- _ABOUT THIS TASK_
The first line of the entries below, the line containing "Pipe Freeze Spray - Three", and every line between them should be repeated exactly, and nothing else.

- _TASK INPUTS_
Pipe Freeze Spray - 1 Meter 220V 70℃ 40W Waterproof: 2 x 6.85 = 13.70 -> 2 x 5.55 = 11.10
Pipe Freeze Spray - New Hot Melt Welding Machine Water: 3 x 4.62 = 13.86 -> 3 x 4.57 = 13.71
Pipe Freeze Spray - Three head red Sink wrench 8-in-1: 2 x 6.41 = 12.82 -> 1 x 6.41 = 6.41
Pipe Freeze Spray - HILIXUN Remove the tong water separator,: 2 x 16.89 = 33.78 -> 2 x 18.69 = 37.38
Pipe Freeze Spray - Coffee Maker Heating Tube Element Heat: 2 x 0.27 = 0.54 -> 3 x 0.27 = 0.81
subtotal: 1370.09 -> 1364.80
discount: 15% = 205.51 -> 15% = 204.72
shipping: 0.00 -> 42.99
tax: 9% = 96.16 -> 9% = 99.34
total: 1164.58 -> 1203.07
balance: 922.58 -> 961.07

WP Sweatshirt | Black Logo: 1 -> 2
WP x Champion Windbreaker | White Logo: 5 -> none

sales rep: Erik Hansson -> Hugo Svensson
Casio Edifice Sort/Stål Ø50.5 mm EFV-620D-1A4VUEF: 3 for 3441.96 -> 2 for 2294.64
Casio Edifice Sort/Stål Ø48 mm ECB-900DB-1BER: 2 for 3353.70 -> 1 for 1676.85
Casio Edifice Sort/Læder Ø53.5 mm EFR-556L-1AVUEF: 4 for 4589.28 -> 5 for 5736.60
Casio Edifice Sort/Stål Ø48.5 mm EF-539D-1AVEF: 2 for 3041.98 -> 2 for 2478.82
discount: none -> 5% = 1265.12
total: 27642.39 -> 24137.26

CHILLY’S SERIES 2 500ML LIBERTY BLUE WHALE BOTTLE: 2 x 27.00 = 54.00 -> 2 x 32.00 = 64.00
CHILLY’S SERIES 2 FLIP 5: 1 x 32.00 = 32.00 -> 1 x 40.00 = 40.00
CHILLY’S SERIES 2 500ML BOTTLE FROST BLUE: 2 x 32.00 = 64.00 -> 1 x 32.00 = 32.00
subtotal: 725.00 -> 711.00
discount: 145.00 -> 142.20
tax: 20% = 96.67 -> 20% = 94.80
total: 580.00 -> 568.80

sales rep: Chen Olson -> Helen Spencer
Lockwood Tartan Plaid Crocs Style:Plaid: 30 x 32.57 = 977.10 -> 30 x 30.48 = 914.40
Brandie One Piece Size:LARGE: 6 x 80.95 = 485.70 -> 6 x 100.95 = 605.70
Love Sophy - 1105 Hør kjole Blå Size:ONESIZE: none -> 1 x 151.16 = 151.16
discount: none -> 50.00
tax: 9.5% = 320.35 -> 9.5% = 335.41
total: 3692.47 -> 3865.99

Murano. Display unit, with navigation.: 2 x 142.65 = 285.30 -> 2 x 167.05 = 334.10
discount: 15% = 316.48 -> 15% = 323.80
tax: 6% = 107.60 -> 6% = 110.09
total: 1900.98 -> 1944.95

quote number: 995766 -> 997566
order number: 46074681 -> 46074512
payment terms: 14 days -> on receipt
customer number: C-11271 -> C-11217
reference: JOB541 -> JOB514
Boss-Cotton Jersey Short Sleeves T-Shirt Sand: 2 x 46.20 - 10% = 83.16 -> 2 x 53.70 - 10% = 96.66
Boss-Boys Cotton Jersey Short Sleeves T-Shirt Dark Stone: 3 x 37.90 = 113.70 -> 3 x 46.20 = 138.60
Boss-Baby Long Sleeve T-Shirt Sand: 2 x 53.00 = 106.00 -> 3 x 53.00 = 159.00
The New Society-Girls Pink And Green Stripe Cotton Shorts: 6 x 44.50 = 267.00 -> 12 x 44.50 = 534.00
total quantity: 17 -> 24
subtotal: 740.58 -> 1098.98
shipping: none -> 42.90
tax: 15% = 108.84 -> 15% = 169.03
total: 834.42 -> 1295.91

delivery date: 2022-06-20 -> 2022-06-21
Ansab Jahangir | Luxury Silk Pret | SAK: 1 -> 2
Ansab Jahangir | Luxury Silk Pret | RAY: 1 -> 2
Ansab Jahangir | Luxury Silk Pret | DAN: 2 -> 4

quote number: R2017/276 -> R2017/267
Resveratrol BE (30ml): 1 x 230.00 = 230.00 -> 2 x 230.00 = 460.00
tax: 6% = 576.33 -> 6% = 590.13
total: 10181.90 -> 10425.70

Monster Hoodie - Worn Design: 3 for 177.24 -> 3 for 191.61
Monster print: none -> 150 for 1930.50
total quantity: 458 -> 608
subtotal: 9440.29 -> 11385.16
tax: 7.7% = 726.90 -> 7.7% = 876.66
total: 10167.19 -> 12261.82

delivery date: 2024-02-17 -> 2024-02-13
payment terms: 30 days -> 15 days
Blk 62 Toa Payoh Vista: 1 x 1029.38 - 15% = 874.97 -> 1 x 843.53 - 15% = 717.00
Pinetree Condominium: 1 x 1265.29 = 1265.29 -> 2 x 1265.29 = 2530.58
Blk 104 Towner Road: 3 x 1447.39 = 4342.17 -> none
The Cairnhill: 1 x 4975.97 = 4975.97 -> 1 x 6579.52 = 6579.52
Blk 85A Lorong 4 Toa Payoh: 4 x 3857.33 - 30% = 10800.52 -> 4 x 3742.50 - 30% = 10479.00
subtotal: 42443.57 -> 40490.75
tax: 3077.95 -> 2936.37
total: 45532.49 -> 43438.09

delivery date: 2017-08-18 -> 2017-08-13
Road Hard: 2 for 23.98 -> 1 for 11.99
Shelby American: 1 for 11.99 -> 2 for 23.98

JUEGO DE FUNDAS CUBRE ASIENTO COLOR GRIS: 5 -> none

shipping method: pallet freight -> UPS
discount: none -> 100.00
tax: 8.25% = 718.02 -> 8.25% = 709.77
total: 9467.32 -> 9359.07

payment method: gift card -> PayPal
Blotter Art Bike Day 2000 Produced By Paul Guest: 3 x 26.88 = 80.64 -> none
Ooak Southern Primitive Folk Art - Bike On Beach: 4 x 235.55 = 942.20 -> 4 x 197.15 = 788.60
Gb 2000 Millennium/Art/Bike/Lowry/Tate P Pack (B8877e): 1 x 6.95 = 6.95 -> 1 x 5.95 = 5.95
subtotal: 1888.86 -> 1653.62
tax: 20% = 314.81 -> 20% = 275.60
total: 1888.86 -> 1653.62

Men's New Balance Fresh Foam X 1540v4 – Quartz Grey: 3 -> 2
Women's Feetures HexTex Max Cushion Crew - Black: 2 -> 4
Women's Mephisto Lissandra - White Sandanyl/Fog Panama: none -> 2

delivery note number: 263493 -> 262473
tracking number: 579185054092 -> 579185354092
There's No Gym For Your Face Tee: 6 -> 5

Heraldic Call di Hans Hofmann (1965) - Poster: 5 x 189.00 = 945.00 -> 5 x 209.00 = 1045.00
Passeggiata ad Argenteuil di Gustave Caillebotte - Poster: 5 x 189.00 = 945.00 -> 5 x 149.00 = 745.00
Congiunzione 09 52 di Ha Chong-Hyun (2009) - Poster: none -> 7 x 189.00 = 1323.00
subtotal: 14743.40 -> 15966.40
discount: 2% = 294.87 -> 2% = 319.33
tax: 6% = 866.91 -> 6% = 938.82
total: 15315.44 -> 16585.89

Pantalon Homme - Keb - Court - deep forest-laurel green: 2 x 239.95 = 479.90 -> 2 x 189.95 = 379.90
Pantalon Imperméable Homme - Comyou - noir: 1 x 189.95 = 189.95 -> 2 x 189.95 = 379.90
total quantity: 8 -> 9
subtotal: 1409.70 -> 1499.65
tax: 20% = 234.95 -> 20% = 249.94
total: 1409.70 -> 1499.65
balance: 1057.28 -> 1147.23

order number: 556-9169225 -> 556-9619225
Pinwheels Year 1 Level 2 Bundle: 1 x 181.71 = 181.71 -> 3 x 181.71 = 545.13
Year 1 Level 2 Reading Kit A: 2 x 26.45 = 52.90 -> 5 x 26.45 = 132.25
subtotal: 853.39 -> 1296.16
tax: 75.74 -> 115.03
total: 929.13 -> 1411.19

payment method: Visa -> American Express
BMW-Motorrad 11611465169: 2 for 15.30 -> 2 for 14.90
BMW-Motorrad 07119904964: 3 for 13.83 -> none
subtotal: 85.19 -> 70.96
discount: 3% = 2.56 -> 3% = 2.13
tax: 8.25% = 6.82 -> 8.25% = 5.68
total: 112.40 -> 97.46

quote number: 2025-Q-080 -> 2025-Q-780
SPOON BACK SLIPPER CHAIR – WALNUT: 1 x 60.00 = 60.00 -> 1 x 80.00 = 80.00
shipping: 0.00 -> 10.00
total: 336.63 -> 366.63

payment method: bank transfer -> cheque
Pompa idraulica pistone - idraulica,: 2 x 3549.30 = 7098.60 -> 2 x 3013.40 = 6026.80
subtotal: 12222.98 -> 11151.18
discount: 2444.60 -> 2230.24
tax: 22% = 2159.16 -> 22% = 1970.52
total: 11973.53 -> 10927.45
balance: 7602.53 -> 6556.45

- _TASK RESPONSE_
Pipe Freeze Spray - 1 Meter 220V 70℃ 40W Waterproof: 2 x 6.85 = 13.70 -> 2 x 5.55 = 11.10
Pipe Freeze Spray - New Hot Melt Welding Machine Water: 3 x 4.62 = 13.86 -> 3 x 4.57 = 13.71
Pipe Freeze Spray - Three head red Sink wrench 8-in-1: 2 x 6.41 = 12.82 -> 1 x 6.41 = 6.41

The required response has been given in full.